Market Growth and Adoption Trends

1. Global HIE market reaches $2.07 billion with robust expansion trajectory

The health information exchange market achieved USD 2.07 billion valuation in 2024 and projects to reach USD 5.25 billion by 2034, representing a compound annual growth rate of 9.75%. This expansion stems primarily from government interoperability mandates including the 21st Century Cures Act and TEFCA framework, the healthcare industry's shift to value-based care models requiring comprehensive patient data, and widespread EHR adoption creating demand for cross-system data sharing. For legal practices handling medical litigation and healthcare providers conducting patient intake, this market maturation translates to improved infrastructure for accessing comprehensive medical histories that platforms like Codes Health leverage through multiple integration channels.
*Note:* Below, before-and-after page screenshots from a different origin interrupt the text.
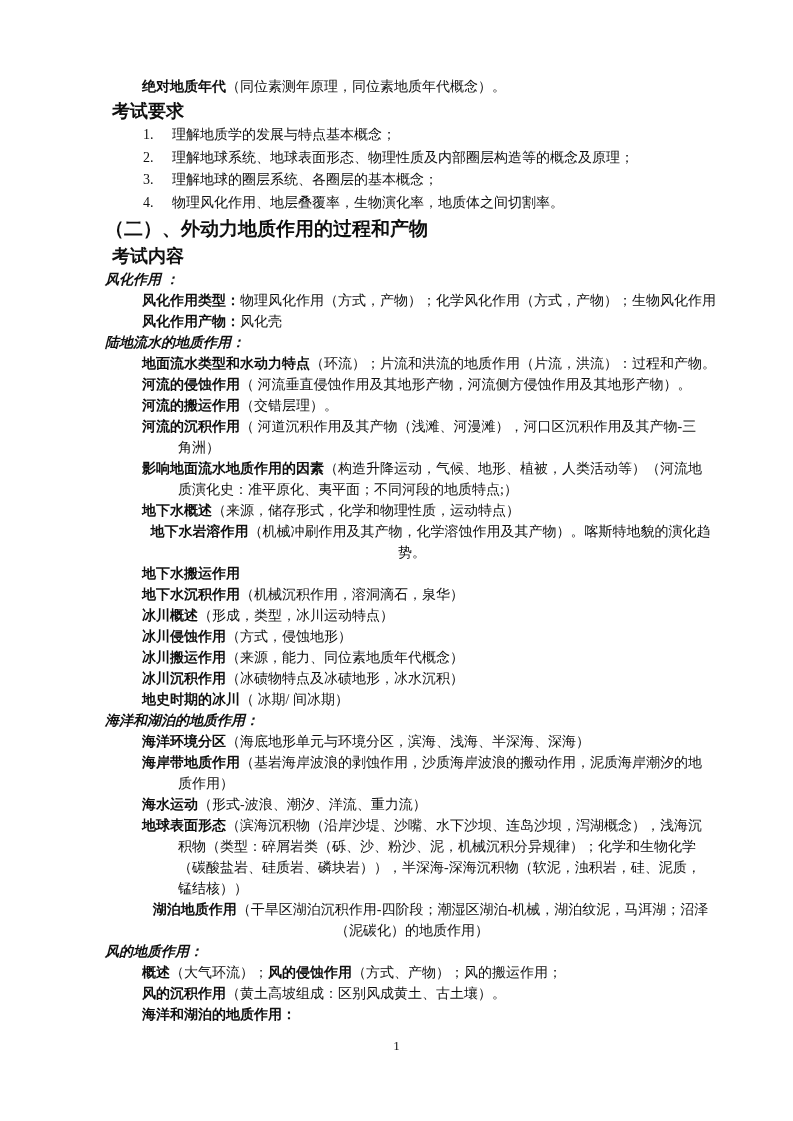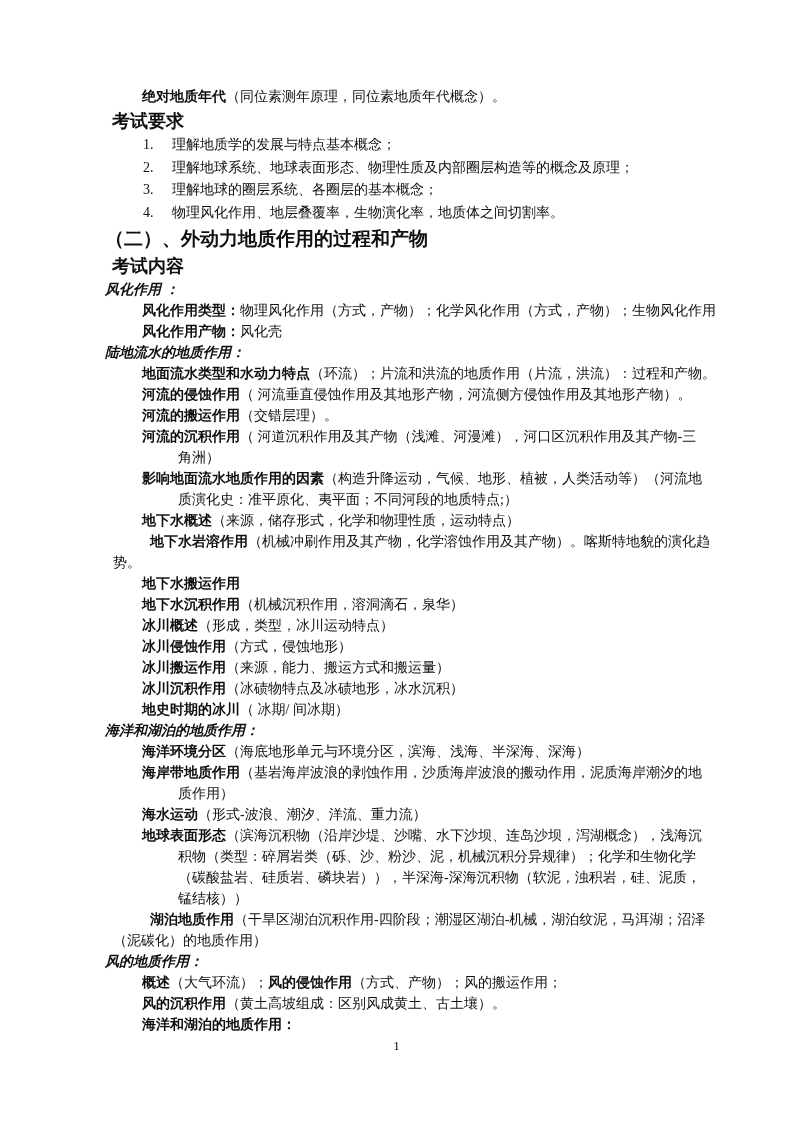--- a/index.html
+++ b/index.html
@@ -19,7 +19,7 @@
   .content {
     position: absolute;
     left: 105px;
-    top: 86px;
+    top: 76px;
     width: 612px;
   }
   .p {

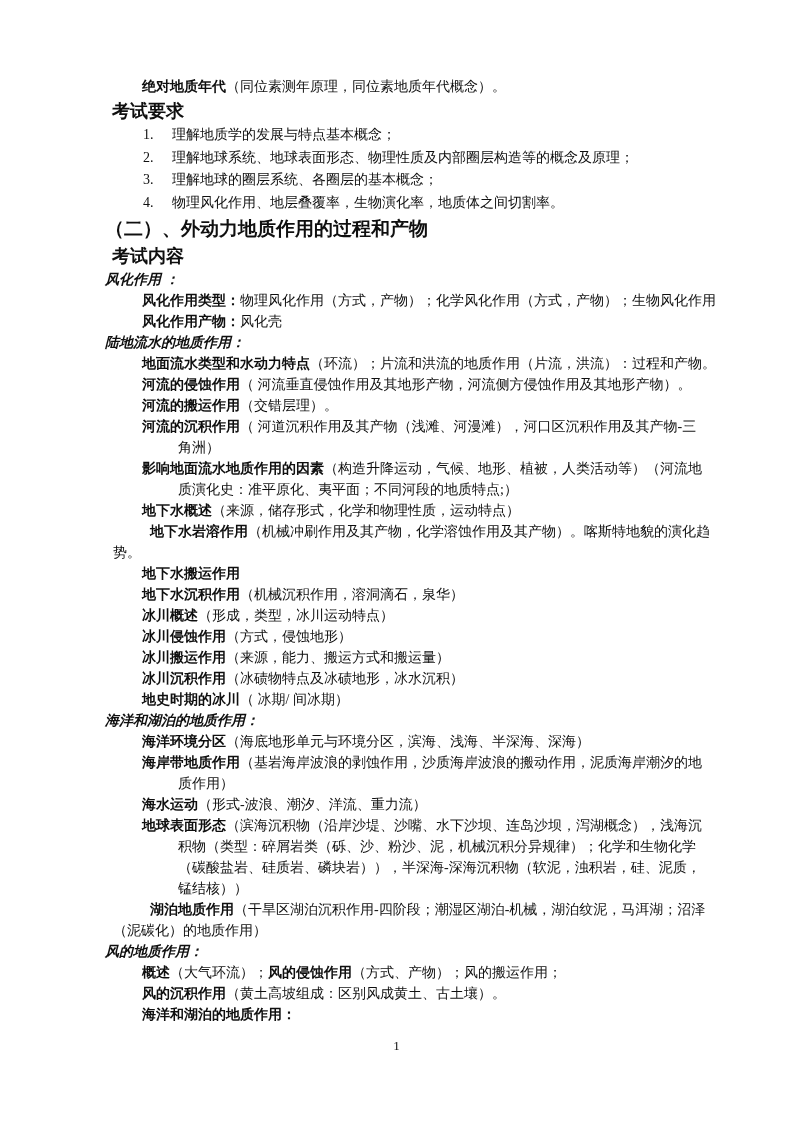--- a/index.html
+++ b/index.html
@@ -45,8 +45,9 @@
   }
   
   .hang-out {
-    margin-left: 8px;
+    margin-left: 2px;
     text-indent: 37px;
+    text-align: center;
   }
   
   .h1 {

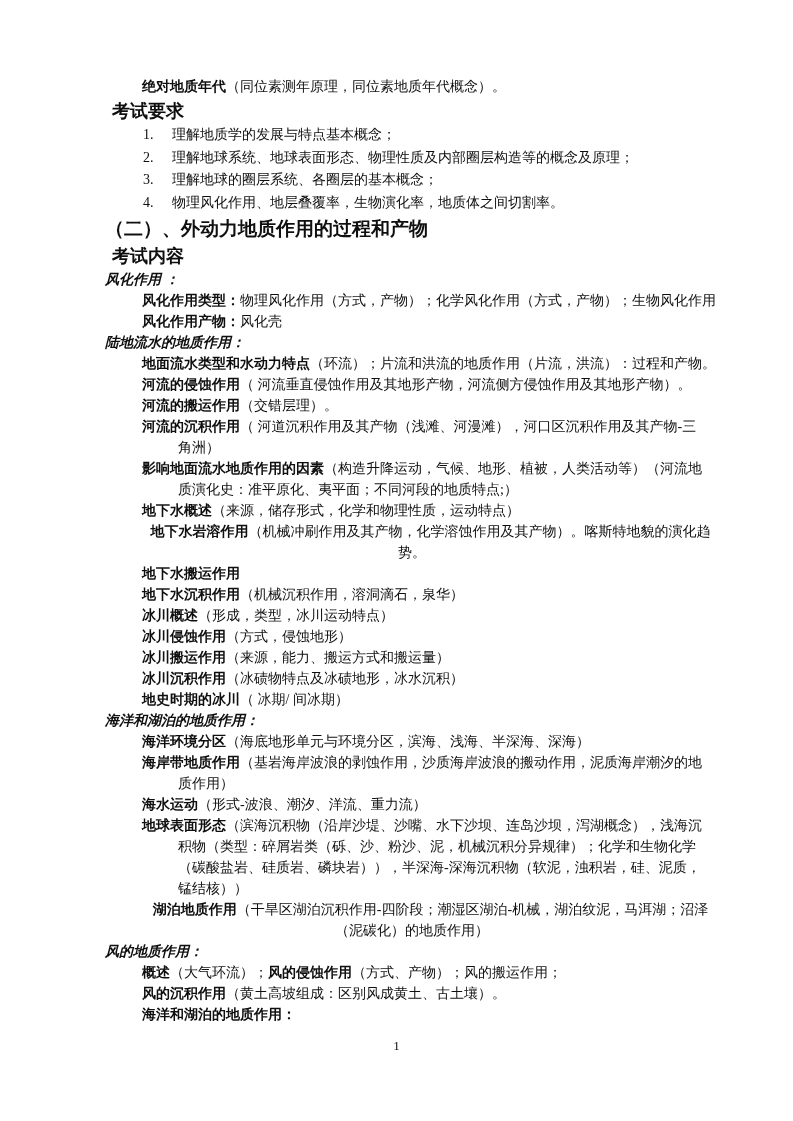--- a/index.html
+++ b/index.html
@@ -117,7 +117,7 @@
       <p class="p lv1"><span class="b">地下水沉积作用</span><span>（机械沉积作用，溶洞滴石，泉华）</span></p>
       <p class="p lv1"><span class="b">冰川概述</span><span>（形成，类型，冰川运动特点）</span></p>
       <p class="p lv1"><span class="b">冰川侵蚀作用</span><span>（方式，侵蚀地形）</span></p>
-      <p class="p lv1"><span class="b">冰川搬运作用</span><span>（来源，能力、搬运方式和搬运量）</span></p>
+      <p class="p lv1"><span class="b">冰川搬运作用</span><span>（来源，能力、同位素地质年代概念）</span></p>
       <p class="p lv1"><span class="b">冰川沉积作用</span><span>（冰碛物特点及冰碛地形，冰水沉积）</span></p>
       <p class="p lv1"><span class="b">地史时期的冰川</span><span>（ 冰期/ 间冰期）</span></p>
       <p class="p lv0"><span class="b">海洋和湖泊的地质作用：</span></p>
2. North America dominates with 46% market share driven by regulatory mandates

North America held 46% of global HIE market share in 2024, with the United States representing 85% of the North American market. This dominance reflects aggressive federal policy implementation including TEFCA infrastructure development, information blocking penalties under the 21st Century Cures Act, and substantial public health data exchange investments. The CDC allocated $255 million specifically for public health data exchange through 2026. This regulatory environment creates favorable conditions for medical record retrieval services serving legal practices requiring rapid access to complete patient histories across multiple provider systems and jurisdictions.
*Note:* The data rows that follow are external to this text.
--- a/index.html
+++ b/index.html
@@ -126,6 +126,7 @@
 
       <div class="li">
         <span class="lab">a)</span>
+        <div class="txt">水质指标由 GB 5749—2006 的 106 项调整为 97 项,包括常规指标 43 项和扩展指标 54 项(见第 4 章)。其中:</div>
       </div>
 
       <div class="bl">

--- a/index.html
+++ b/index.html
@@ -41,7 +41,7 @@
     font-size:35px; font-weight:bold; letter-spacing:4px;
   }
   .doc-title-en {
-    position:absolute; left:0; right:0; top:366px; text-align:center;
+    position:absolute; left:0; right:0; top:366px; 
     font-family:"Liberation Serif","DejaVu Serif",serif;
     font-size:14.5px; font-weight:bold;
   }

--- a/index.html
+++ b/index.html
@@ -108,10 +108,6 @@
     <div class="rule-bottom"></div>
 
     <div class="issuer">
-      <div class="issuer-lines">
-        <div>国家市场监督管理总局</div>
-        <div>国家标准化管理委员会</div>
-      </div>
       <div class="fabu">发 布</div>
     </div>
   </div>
3. Cloud-based deployments capture 60% market share with fastest growth

Cloud-based HIE deployments commanded 60% market share in 2024 and demonstrate the fastest growth trajectory among deployment models. This preference reflects several advantages including elastic scaling capabilities, automated security updates, resilient disaster recovery architecture, and elimination of capital infrastructure investments that particularly benefit small and mid-sized practices. Asia-Pacific providers increasingly "leapfrog" legacy on-premise hardware by implementing cloud-native deployments directly. For organizations requiring HIPAA-compliant document storage and e-signature capabilities across distributed teams, cloud platforms provide the security, accessibility, and compliance frameworks essential for modern legal and healthcare workflows.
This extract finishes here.